Le 14 janvier 2026, l'Intercommunalité de la Vire au Noireau s'est unie à l'Agence de l'eau Seine-Normandie pour signer un ambitieux contrat de territoire. Ce partenariat, qui s'étendra de 2026 à 2030, inclut un investissement de plus de 4 millions d'euros destiné à améliorer la qualité de l'eau et restaurer les milieux naturels de la région.
Suite à un premier contrat réalisé entre 2022 et 2024, Ludovic Genet, directeur territorial à l'Agence de l'eau Seine-Normandie, souligne l'évolution du contexte environnemental. "La pression des activités humaines et le dérèglement climatique fragilisent notre territoire, surtout le bocage, qui abrite des milieux aquatiques sensibles", a-t-il déclaré. Les actions prévues visent principalement à lutter contre l'érosion et le ruissellement, en ralentissant le cycle naturel de l'eau afin d'éviter le transport des polluants vers les rivières.
Ralentir l'eau pour mieux la protéger
Le contrat mettra l'accent sur la replantation de 35 kilomètres de haies ainsi que sur la restauration de 70 kilomètres de rivières, essentielle pour le fonctionnement des zones humides. Celles-ci, véritables éponges naturelles, aident à stocker l'eau en période de surplus et à la relâcher lors des sécheresses, comme l'indique une étude de l'Institut français de l'environnement.

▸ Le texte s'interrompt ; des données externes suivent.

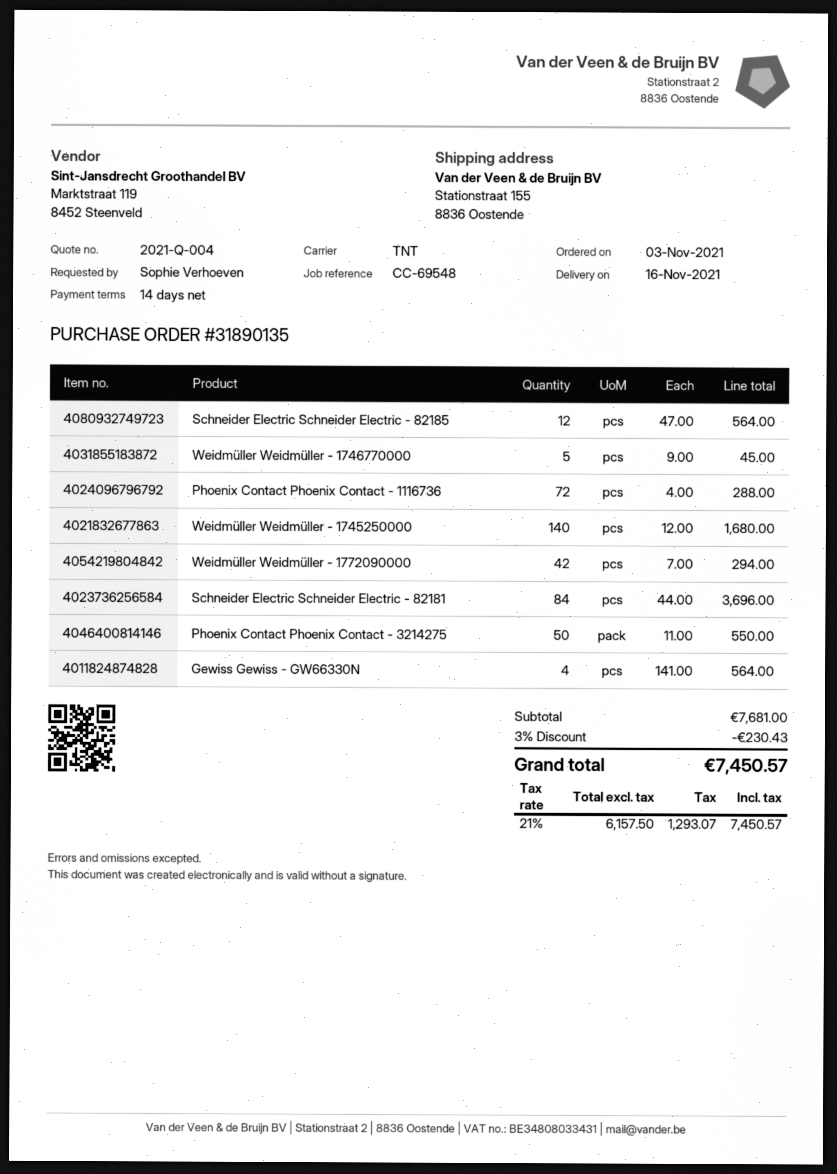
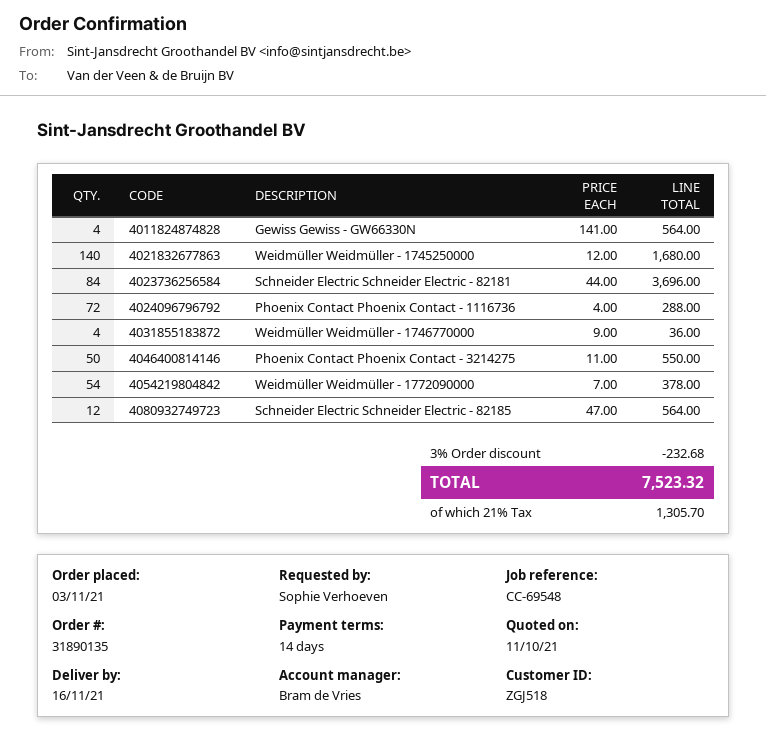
Weidmüller Weidmüller - 1746770000: 5 x 9.00 = 45.00 -> 4 x 9.00 = 36.00
Weidmüller Weidmüller - 1772090000: 42 x 7.00 = 294.00 -> 54 x 7.00 = 378.00
discount: 3% = 230.43 -> 3% = 232.68
tax: 21% = 1293.07 -> 21% = 1305.70
total: 7450.57 -> 7523.32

Réhabilitation des milieux aquatiques
Dans un effort pour améliorer la qualité des cours d'eau, le projet prévoit également un inventaire des zones humides. Les signataires mettent en avant qu'une rivière en bon état peut traiter naturellement certaines pollutions, contribuant ainsi au bien-être des populations locales.
Enfin, concernant la fragmentation des cours d'eau causée par divers ouvrages tels que des seuils et barrages, une vingtaine de ces structures ont été identifiées comme prioritaires pour des travaux d'effacement ou de réaménagement, estimant que ces changements sont cruciaux pour la circulation des espèces et des sédiments.
En somme, ce contrat représente un pas de géant vers la protection des ressources en eau dans le bocage virois, un exemple à suivre pour d'autres régions en France.